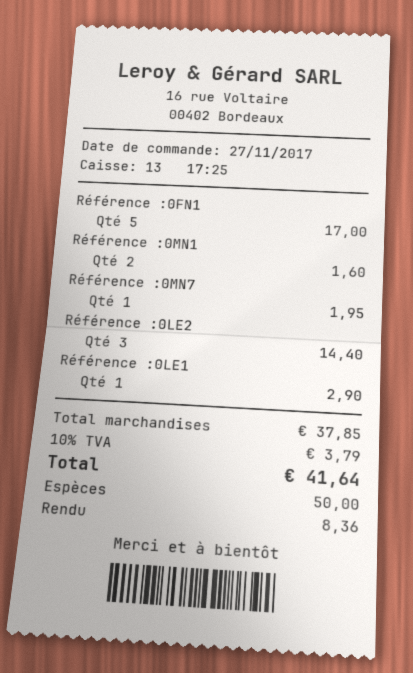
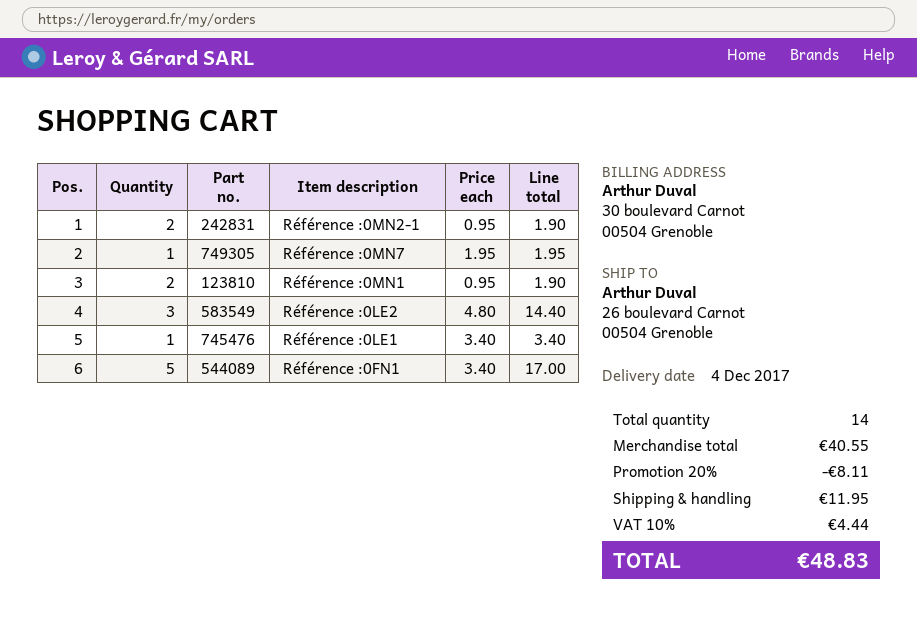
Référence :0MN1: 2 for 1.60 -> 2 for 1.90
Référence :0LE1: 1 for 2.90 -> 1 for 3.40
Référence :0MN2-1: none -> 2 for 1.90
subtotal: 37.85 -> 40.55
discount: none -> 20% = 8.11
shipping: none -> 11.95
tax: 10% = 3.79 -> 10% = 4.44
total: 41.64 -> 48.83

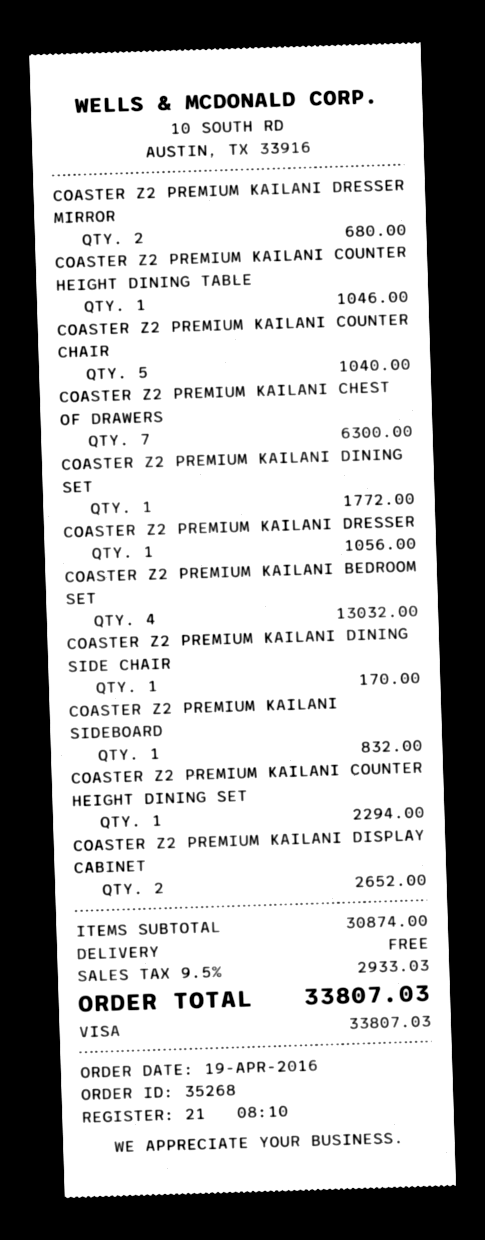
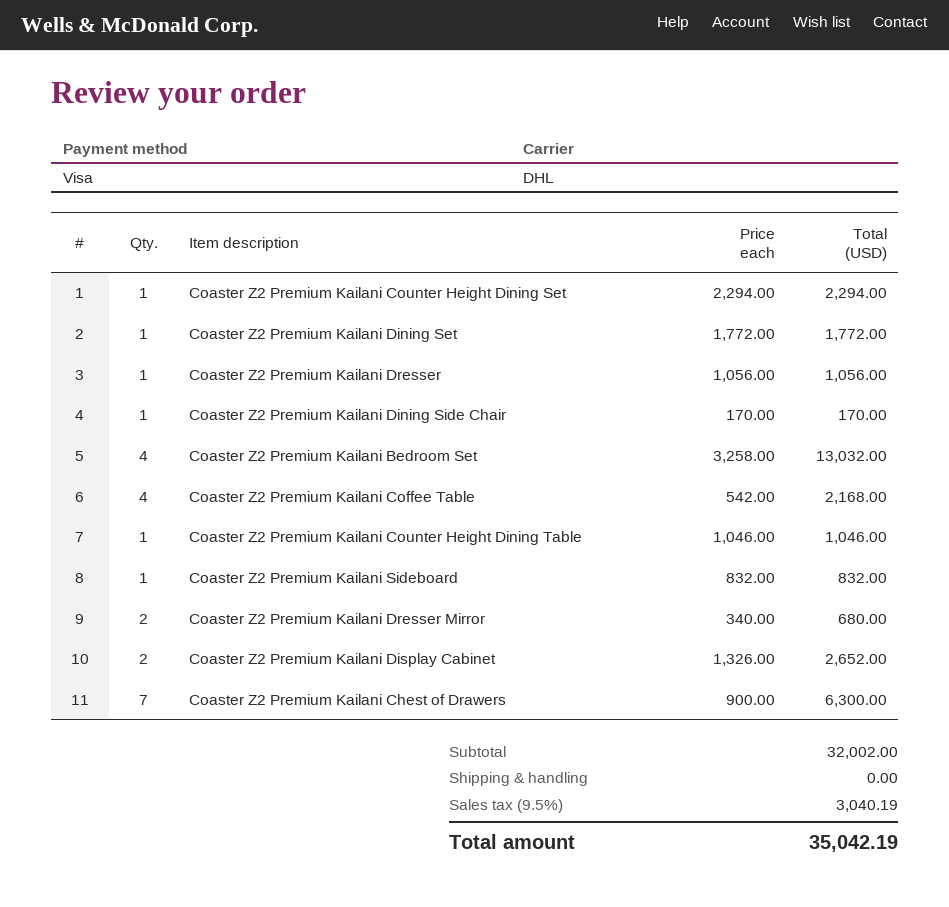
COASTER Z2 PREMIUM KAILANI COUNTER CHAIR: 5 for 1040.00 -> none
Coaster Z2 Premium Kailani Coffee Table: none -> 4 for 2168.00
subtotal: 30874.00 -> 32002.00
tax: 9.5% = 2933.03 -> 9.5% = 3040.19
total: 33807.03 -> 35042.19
* * *
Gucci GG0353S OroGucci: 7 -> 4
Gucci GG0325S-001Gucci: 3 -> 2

Problem statement:
Reproduce only the lines above, starting at the line with "COASTER Z2 PREMIUM KAILANI COUNTER" and ending at the line with "total: 33807.03 -> 35042.19", exactly as written.

Response for this exercise:
COASTER Z2 PREMIUM KAILANI COUNTER CHAIR: 5 for 1040.00 -> none
Coaster Z2 Premium Kailani Coffee Table: none -> 4 for 2168.00
subtotal: 30874.00 -> 32002.00
tax: 9.5% = 2933.03 -> 9.5% = 3040.19
total: 33807.03 -> 35042.19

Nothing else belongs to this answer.